Zwei Varianten des Squeeze-out
Der Squeeze-out ist seit 2002 im Aktienrecht geregelt (§§ 327a bis f AktG). Davor konnte ein Großaktionär in Deutschland die anderen Aktionäre nur über Umwege herausdrängen. Das Verfahren war mit Nachteilen verbunden. Bisweilen gelang es auch nicht, die Minderheitsaktionäre vollständig rauszuwerfen.
Neben diesem aktienrechtlichen Squeeze-out gibt es noch eine übernahmerechtliche Variante. Mitte 2006 wurde sie im Wertpapiererwerbs- und Übernahmegesetz (§§ 39a bis c WpÜG) geregelt. Zwei Dinge charakterisieren diese Art des Rauswurfs. Das Verfahren muss unmittelbar auf ein Übernahmeangebot oder Pflichtangebot folgen - das heißt: spätestens drei Monate, nachdem die Annahmefrist der Offerte beendet ist. Und zweitens: Der Großaktionär lässt darüber nicht auf der Hauptversammlung entscheiden. Er beantragt den Squeeze-out vielmehr beim Gericht.

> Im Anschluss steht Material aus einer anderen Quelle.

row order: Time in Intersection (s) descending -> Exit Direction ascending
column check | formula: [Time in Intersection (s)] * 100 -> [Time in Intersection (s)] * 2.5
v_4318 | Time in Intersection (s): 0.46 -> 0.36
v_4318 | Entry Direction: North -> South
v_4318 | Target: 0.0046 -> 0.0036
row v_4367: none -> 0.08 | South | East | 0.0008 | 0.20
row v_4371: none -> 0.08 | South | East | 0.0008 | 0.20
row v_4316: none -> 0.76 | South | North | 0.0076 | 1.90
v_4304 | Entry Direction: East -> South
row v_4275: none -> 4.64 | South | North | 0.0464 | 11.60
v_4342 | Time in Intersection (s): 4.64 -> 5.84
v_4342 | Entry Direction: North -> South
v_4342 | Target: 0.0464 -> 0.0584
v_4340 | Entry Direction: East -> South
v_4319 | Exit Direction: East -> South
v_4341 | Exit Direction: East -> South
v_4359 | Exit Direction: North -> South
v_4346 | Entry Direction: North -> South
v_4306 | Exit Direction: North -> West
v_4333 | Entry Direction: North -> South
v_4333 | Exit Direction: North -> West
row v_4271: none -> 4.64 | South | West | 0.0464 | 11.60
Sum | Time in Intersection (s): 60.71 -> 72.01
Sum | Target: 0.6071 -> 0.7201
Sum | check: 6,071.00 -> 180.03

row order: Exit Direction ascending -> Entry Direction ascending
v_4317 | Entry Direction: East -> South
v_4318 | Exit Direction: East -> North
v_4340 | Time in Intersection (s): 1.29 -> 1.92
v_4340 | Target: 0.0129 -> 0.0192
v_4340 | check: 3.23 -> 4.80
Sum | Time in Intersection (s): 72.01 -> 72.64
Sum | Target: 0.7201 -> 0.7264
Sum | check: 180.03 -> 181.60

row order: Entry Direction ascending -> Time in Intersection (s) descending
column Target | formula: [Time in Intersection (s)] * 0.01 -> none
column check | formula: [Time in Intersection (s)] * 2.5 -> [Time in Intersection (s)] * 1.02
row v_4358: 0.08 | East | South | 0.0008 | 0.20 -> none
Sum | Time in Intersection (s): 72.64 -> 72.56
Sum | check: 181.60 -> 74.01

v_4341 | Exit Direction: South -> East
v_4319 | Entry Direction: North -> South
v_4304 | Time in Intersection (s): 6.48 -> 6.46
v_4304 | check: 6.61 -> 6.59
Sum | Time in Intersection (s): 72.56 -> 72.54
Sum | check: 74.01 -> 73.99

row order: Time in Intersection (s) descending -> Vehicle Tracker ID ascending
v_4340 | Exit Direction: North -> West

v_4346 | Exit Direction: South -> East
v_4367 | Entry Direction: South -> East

Gehören ihm mindestens 95 Prozent der stimmberechtigten Aktien, kann er verlangen, dass ihm alle stimmberechtigten Aktien übertragen werden. Gehören ihm 95 Prozent des gesamten Grundkapitals, kann er außerdem die nicht stimmberechtigten Aktien einfordern. Auch hier muss er wieder eine angemessene Abfindung zahlen. Als angemessen gilt die Höhe der Übernahmeofferte, wenn sich bereits 90 Prozent der Aktionäre darauf eingelassen haben.

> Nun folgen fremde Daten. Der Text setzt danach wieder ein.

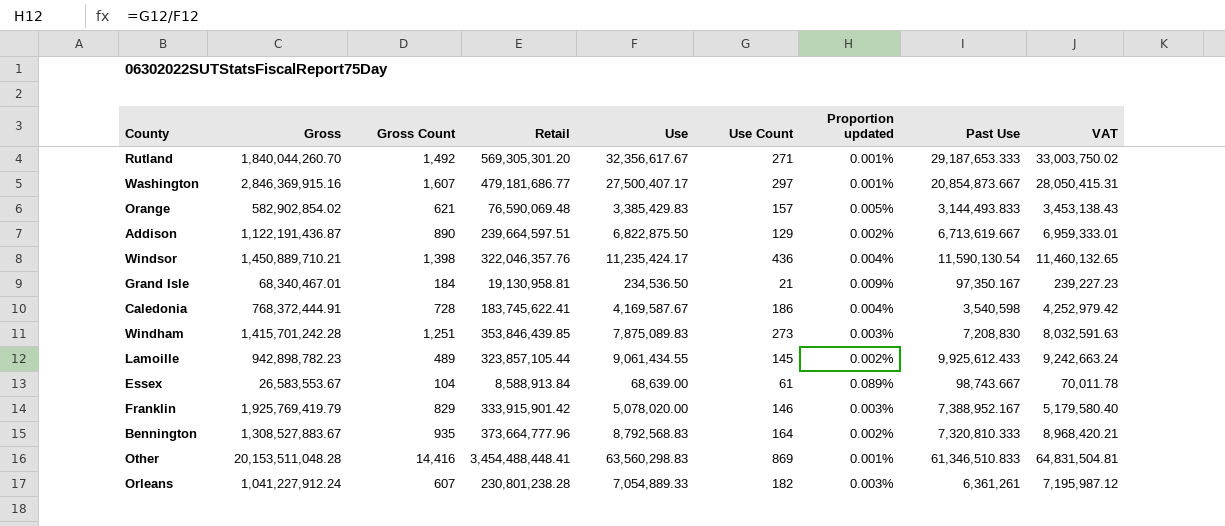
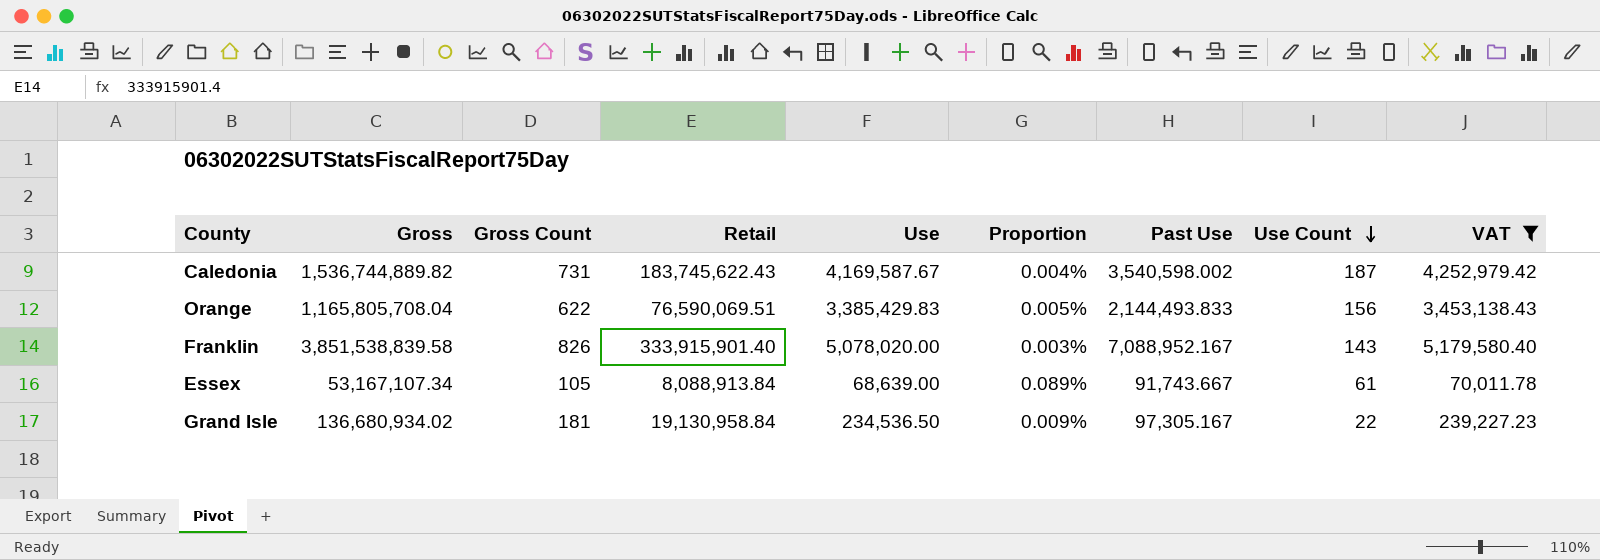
filter: none -> VAT <= 5,179,580.40
row order: none -> Use Count descending
column name: Proportion updated -> Proportion
column Use Count | position: 6 -> 8
Caledonia | Gross: 768,372,444.91 -> 1,536,744,889.82
Caledonia | Gross Count: 728 -> 731
Caledonia | Retail: 183,745,622.41 -> 183,745,622.43
Caledonia | Past Use: 3,540,598 -> 3,540,598.002
Caledonia | Use Count: 186 -> 187
Orange | Gross: 582,902,854.02 -> 1,165,805,708.04
Orange | Gross Count: 621 -> 622
Orange | Retail: 76,590,069.48 -> 76,590,069.51
Orange | Past Use: 3,144,493.833 -> 2,144,493.833
Orange | Use Count: 157 -> 156
Franklin | Gross: 1,925,769,419.79 -> 3,851,538,839.58
Franklin | Gross Count: 829 -> 826
Franklin | Retail: 333,915,901.42 -> 333,915,901.40
Franklin | Past Use: 7,388,952.167 -> 7,088,952.167
Franklin | Use Count: 146 -> 143
Essex | Gross: 26,583,553.67 -> 53,167,107.34
Essex | Gross Count: 104 -> 105
Essex | Retail: 8,588,913.84 -> 8,088,913.84
Essex | Past Use: 98,743.667 -> 91,743.667
Grand Isle | Gross: 68,340,467.01 -> 136,680,934.02
Grand Isle | Gross Count: 184 -> 181
Grand Isle | Retail: 19,130,958.81 -> 19,130,958.84
Grand Isle | Past Use: 97,350.167 -> 97,305.167
Grand Isle | Use Count: 21 -> 22

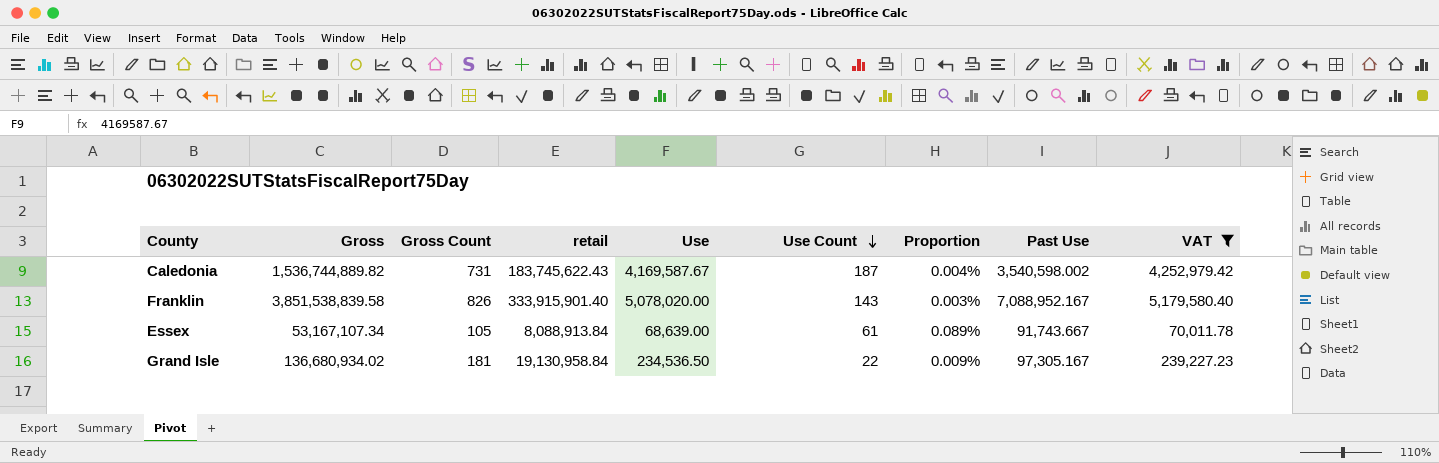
column name: Retail -> retail
column Use Count | position: 8 -> 6
row Orange: 1,165,805,708.04 | 622 | 76,590,069.51 | 3,385,429.83 | 0.005% | 2,144,493.833 | 156 | 3,453,138.43 -> none

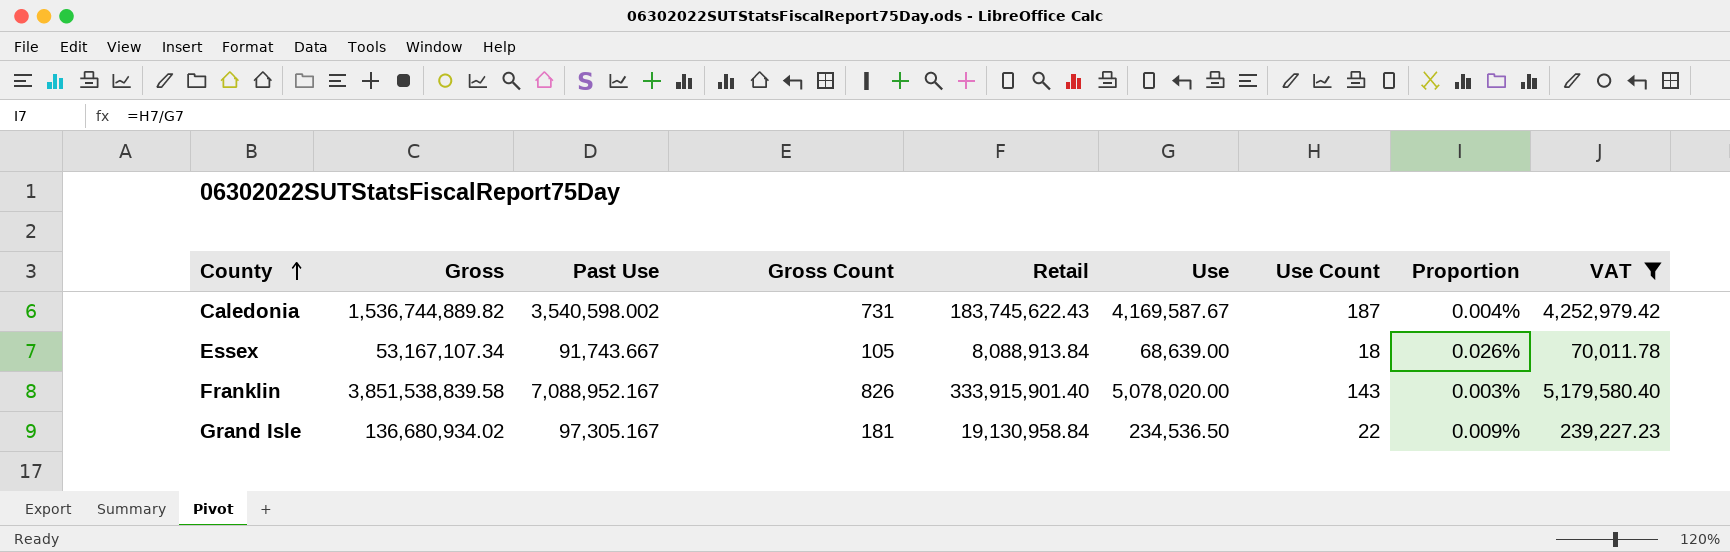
row order: Use Count descending -> County ascending
column Past Use | position: 8 -> 3
column name: retail -> Retail
Essex | Use Count: 61 -> 18
Essex | Proportion: 0.089% -> 0.026%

Anlagestrategie Squeeze-out
Anleger haben den Squeeze-out als eine lukrative Anlagestrategie entdeckt. Denn ein Nachschlag war bisher recht wahrscheinlich. Selbst wenn bereits ein Abfindungsangebot vorliegt, ist es noch nicht zu spät, einzusteigen. Zwar ist eine mögliche Zusatzrendite schon eingepreist. Aber die Option auf ein wenig mehr besteht. Außerdem ist der Investor nach unten abgesichert: denn das ursprüngliche Abfindungsangebot gilt weiter.
Allerdings ist es kein schnell verdientes Geld: Im Schnitt dauert es anderthalb Jahre von der Ankündigung eines Squeeze-out bis zur endgültigen Einigung.